Wyjaśnienie pozostawiam specjalistom - KLIK.
I jeszcze jedno, z czterech Ewangelistów, tylko jeden - Mateusz - wspomina o tym wydarzeniu.
Wyjaśniwszy kwestie liturgiczne przeniosę się na grunt praktyczny.
Z okazji Świąt wspominałem, że jeśli święto wypada w dzień ustawowo wolny od pracy, to pracownikom należy się dodatkowy dzień wolny od pracy.
Wydarzyło to się w ostatnią sobotę - Nowy Rok. A więc poniedziałek będzie dniem wolnym od pracy.
Gdyby działacze australijskich związków zawodowych byli bardziej religijni, to według mnie wywalczyliby jeszcze jeden dzień wolny od pracy za dzisiejszy przypadek - święto kościelne przypadające w niedzielę.
Trzecim tematem będzie migawka z otaczającego mnie świata.
Nieco niespodziewanie, na śniadanie zapowiedział się nasz syn z rodziną - 6 osób.
Jak to czasem bywa, najsłabszym punktem okazał się ten najbardziej oczywisty - chleb.

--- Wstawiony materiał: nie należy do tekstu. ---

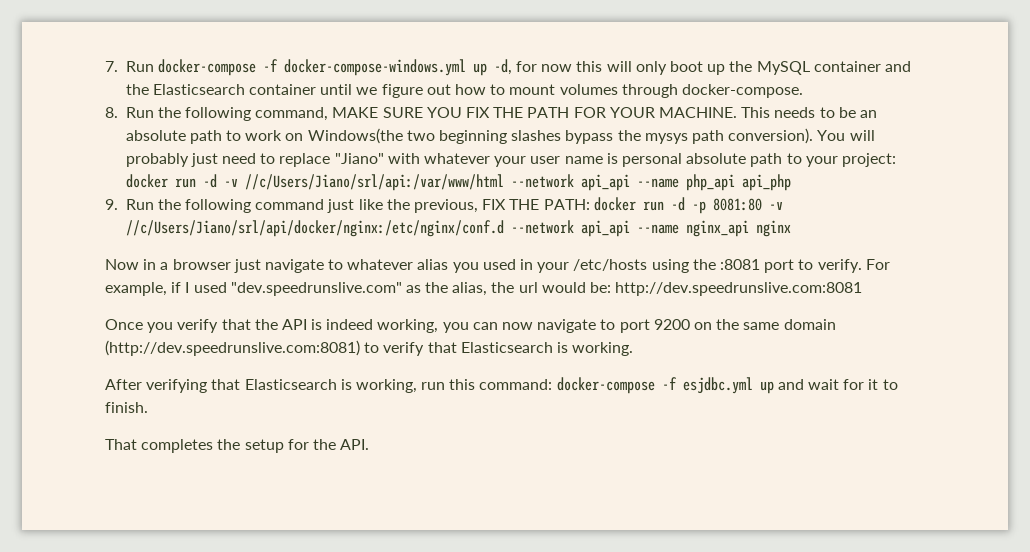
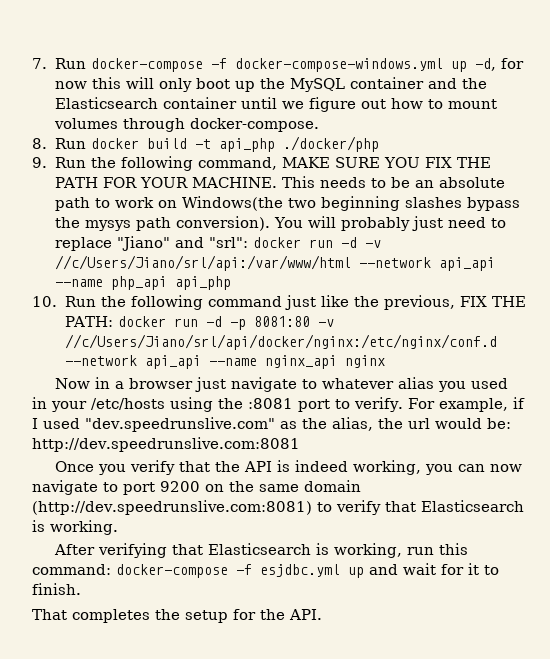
(154, 112) none -> [90,136,379,152] [32,157,86,168] docker build -t api_php ./docker/php // 9. Run
[387,153,896,167] with whatever your user name is personal absolute path to your project: -> [174,237,248,248] and "srl":
[105,199,118,210] 9. -> [32,296,57,307] 10.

Na szczęście uprzedzili nas przed przyjazdem więc nie było problemu chociaż w lokalnym supermarkecie tak zgrzebnego chleba się nie dostanie.
Link - TUTAJ.
Gdy przyjechałem do domu, najstarszy wnuk już mieszał jajecznicę z 14 jajek. Uznałem to za dobry start Nowego Roku.
Mateusz nadal narodzinom Jezusa troche swiatowego szyku. To nie bylo , ot takie sobie wydarzenie, gdyz trzej medrcy podrozowali aby Dzieciatko przywitac-poklonic sie. W tradycji kosciola mowi sie tez o trzech medrcach. Krolowie podrozowaliby ze swita.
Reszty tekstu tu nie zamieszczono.